Mais de seis milhões de pessoas estão registradas para votar nas eleições gerais de Honduras, marcadas por uma forte polarização, que definirão quem sucederá a presidente de esquerda Xiomara Castro, além de deputados e prefeitos.
Na disputa presidencial, em turno único, as pesquisas apontam um empate técnico entre os candidatos de direita Salvador Nasralla, do Partido Liberal (PL), e Nasry Asfura, do Partido Nacional (PN), além da esquerdista Rixi Moncada, do partido governista Liberdade e Refundação (Livre).
"A luta no domingo, dia 30, envolve dois modelos: o modelo da oligarquia e o modelo socialista democrático da presidente Castro", disse Moncada para uma multidão em um ginásio em Tegucigalpa.
A candidata, advogada, promete seguir a linha de Xiomara Castro, esposa do ex-governante Manuel Zelaya, deposto em 2009 e aliado do falecido presidente venezuelano Hugo Chávez.
Asfura, um empresário do setor da construção civil, pediu na noite de sábado que os eleitores compareçam em massa "aos centros de votação, com firmeza, com valor, com coragem, sem medo, porque não vamos aceitar ideologias fracassadas", em referência a Moncada.
Por sua vez, Nasralla, um popular apresentador da televisão e engenheiro civil industrial, denunciou supostas agressões a uma caravana de veículos de seus simpatizantes e suspendeu seu discurso final na capital.
Nasralla atribuiu os "atos de vandalismo" ao partido Livre e acusou Moncada de "comprar vontades", promover fraude e ter o apoio dos governos de Cuba e Venezuela.
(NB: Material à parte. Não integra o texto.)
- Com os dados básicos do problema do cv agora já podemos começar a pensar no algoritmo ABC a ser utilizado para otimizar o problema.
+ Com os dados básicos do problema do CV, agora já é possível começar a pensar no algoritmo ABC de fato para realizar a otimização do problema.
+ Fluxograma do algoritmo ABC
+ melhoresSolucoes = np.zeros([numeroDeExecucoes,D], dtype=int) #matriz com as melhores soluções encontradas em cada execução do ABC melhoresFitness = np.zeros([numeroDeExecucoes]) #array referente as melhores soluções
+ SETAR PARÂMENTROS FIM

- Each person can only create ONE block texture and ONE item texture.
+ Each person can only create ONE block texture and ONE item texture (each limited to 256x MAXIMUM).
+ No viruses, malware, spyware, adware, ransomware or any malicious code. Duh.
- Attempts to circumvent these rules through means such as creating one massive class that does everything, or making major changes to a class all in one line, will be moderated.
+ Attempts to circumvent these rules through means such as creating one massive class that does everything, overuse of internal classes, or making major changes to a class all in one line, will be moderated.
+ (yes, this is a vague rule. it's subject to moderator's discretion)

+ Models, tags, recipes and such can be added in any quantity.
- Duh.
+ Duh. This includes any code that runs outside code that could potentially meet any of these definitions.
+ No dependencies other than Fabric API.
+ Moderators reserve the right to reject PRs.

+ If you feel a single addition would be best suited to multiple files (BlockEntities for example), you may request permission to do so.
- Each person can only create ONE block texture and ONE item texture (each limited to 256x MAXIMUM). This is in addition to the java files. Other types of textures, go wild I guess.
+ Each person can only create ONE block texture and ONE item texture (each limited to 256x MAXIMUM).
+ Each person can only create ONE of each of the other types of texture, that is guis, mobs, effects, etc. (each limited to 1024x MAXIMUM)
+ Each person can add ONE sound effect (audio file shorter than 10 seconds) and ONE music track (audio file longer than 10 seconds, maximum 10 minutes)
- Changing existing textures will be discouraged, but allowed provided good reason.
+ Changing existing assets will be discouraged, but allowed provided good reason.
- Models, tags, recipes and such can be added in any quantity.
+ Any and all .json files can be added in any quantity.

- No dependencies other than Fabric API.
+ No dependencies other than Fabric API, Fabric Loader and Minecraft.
Asfura e Nasralla afirmaram temer que a candidata governista utilize as Forças Armadas para cometer fraude, enquanto Moncada adverte que seus rivais têm o apoio do poderoso setor econômico que derrubou Zelaya.
- Acidente -
O último dia de campanha foi marcado por um acidente: um caminhão que transportava seguidores do Partido Nacional e do Partido Liberal atropelou pessoas em motocicletas e saiu da pista ao perder o controle.
"O balanço preliminar é de oito pessoas falecidas e 50 feridas no acidente registrado no município de Colinas", departamento de Santa Bárbara, quase 180 km ao nordeste de Tegucigalpa, disse à AFP o porta-voz da polícia local, Gregorio Cornejo.
O vencedor das eleições substituirá Xiomara Castro, a primeira mulher a presidir Honduras, em 27 de janeiro de 2026, após um mandato de quatro anos.
A União Europeia (UE) e a Organização dos Estados Americanos (OEA) enviaram missões de observação eleitoral. Nove congressistas dos Estados Unidos, sete republicanos e dois democratas, também devem monitorar as eleições.